President Obama’s fiscal 2012 defense budget request brought a few surprises for military retirees.
First, the plan to raise TRICARE fees for working age retirees is more “modest” than retiree advocates had expected, and might be viewed favorably in light harsher possibilities and the mounting debt crisis.
Surprise two could discourage 103,000 veterans forced by non-combat disabilities to retire on disability short of serving 20 years. After two tries, this administration no longer is asking Congress to extend “concurrent receipt” eligibility to this large group of so-called “Chapter 61” retirees.
The Obama plan had been to phase in, over five years, some retired pay based on total years served, which would be provided atop current disability pay. Congress, the past two years, couldn’t find dollars to fund the president’s initiative, citing the effect of pay-as-you-go budget rules.
House Republicans last month tightened those rules even more, disallowing any new entitlement fund by raising taxes. That, and removal of any mention of concurrent receipt in the new budget, appears to kill chances this year that Obama can fulfill his promise to these retirees.
Defense Secretary Robert Gate’s budget plan to control military health care costs includes: the limited TRICARE Prime fee hike; an automatic adjustment to those fees, starting in 2013, to keep pace with medical inflation; tweaks pharmacy co-payments; and changes to Uniformed Service Family Health Plans (USFHP) for future enrollees who reach Medicare age.
Here are more details:
• TRICARE fees — The increases are small and target only retirees under 65 enrolled in TRICARE Prime, the managed care network.
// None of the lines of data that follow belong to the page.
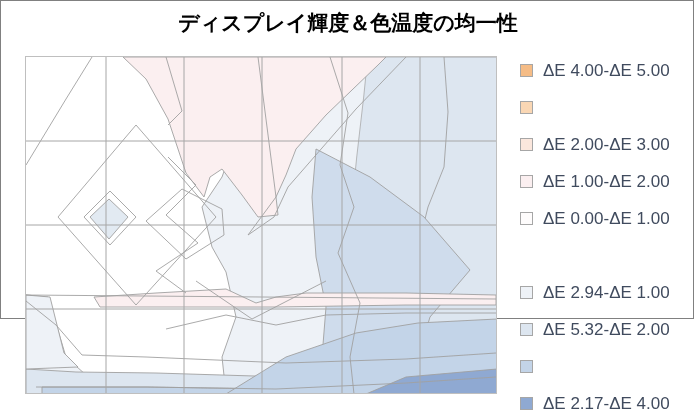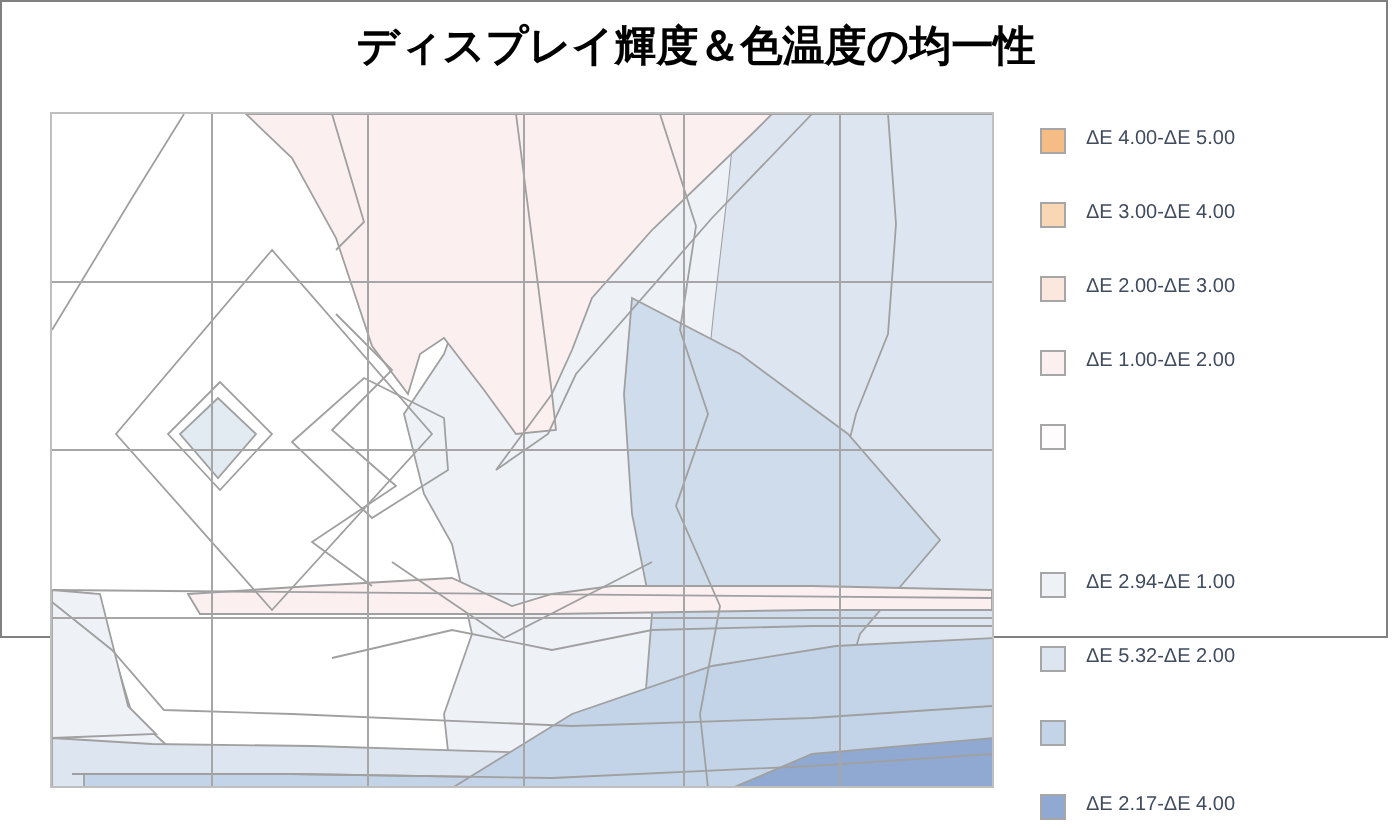--- a/index.html
+++ b/index.html
@@ -75,7 +75,7 @@
   }
   .legend-label {
     margin-left: 10px;
-    font-size: 10px;
+    font-size: 17px;
     color: #404b5e;
     white-space: nowrap;
     line-height: 1;

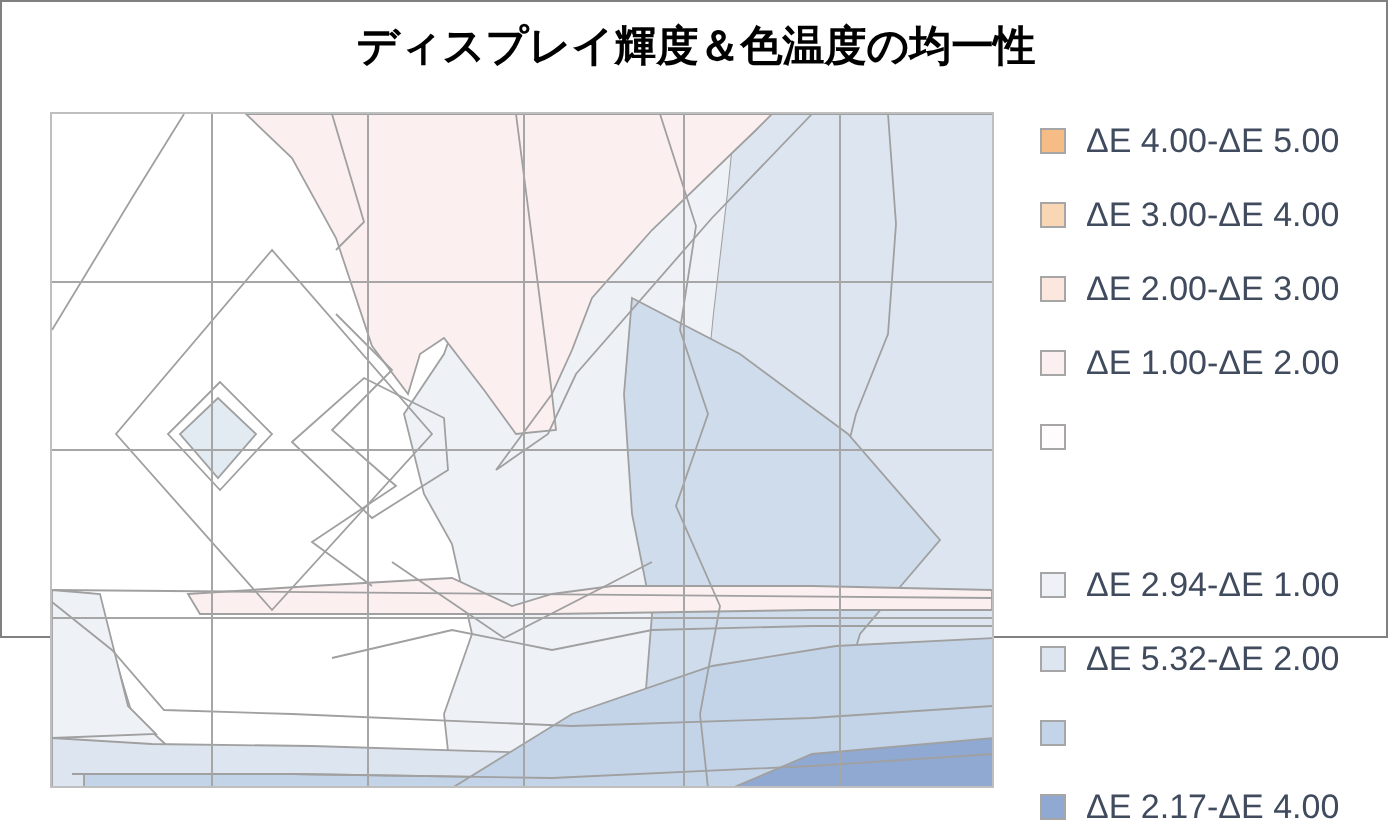--- a/index.html
+++ b/index.html
@@ -174,7 +174,6 @@
     </div>
     <div class="legend-row" style="top:37px">
       <span class="legend-swatch" style="background:#fad7b4"></span>
-      <span class="legend-label">ΔE 3.00-ΔE 4.00</span>
     </div>
     <div class="legend-row" style="top:74px">
       <span class="legend-swatch" style="background:#fbe7dd"></span>

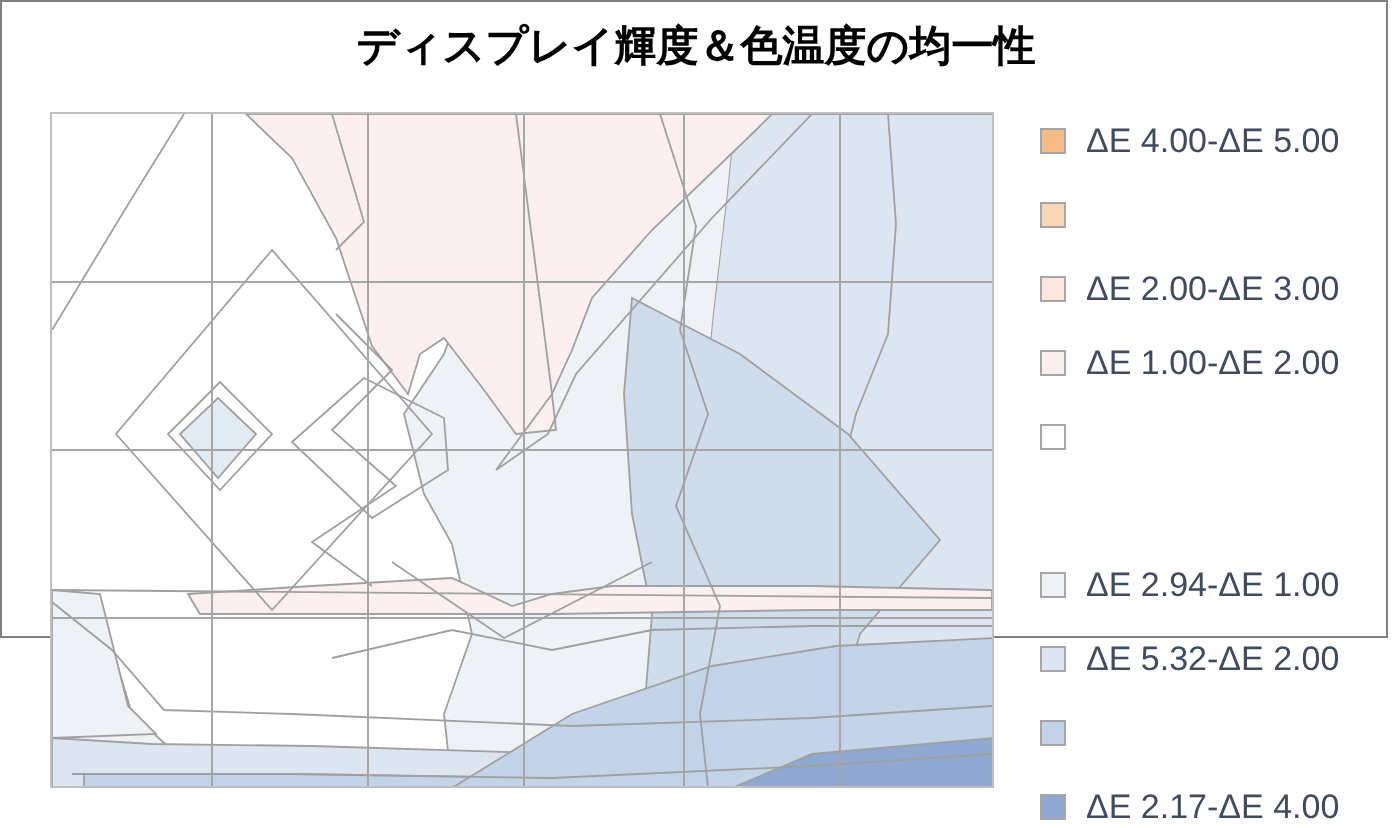--- a/index.html
+++ b/index.html
@@ -185,6 +185,7 @@
     </div>
     <div class="legend-row" style="top:148px">
       <span class="legend-swatch" style="background:#fefcfc"></span>
+      <span class="legend-label">ΔE 0.00-ΔE 1.00</span>
     </div>
     <div class="legend-row" style="top:222px">
       <span class="legend-swatch" style="background:#eef2f7"></span>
No users of TRICARE Standard, the fee-for-service option, or TRICARE for Life, the prized insurance supplement to Medicare, would see higher fees.
Retirees’ annual enrollment fee for TRICARE Prime would climb by $60, to $520, for family coverage and by $30, to $260, for singles.
• Medical inflation — TRICARE Prime fees for retirees would be raised annually starting in 2013 to keep pace with health care costs.
The one-time fee adjustment and follow-on indexing to medical inflation are projected to save $434 million over the five-year defense budget program.
• Pharmacy copayments — Prescriptions filled on base will remain free. But to encourage greater use of mail order, now called “home delivery,” and to discourage use of far more costly retail pharmacies, drug co-pay changes are to change.
Mail order already is a bargain, providing patients with 90-day supplies of pills rather than 30 dispensed at retail outlets for the same co-pay.
But officials want to widen the disparity. They would end the $3 charge for mail order generic drugs and raise the co-pay for generics at retail outlets to $5, up from $3. Co-pays for brand-name drugs on the military formulary would stay at $9 by mail but would climb to $12 through neighborhood retail pharmacies. For “Tier 3” or non-formulary brand drugs, the current $22 co-pay would be raised to $25 for mail order and retail.
The new co-pays could save TRICARE $2.6 billion over five years.
• USFHP enrollment — More than 100,000 military beneficiaries are enrolled in Uniformed Service Family Health Plans (USFHP) in six areas of the country. These are former Public Health Service hospitals that Congress designated to be TRICARE Prime providers to enrolled military beneficiaries.
USFHP beneficiaries at age 65 don’t have to enroll now in Medicare. They can remain with the USFHP. That would change for future USFHP enrollees.
They would have to go under Medicare, like other military beneficiaries who turn 65, and use TRICARE for Life as second payer.
TRICARE projects this will save $3.2 billion by fiscal 2016.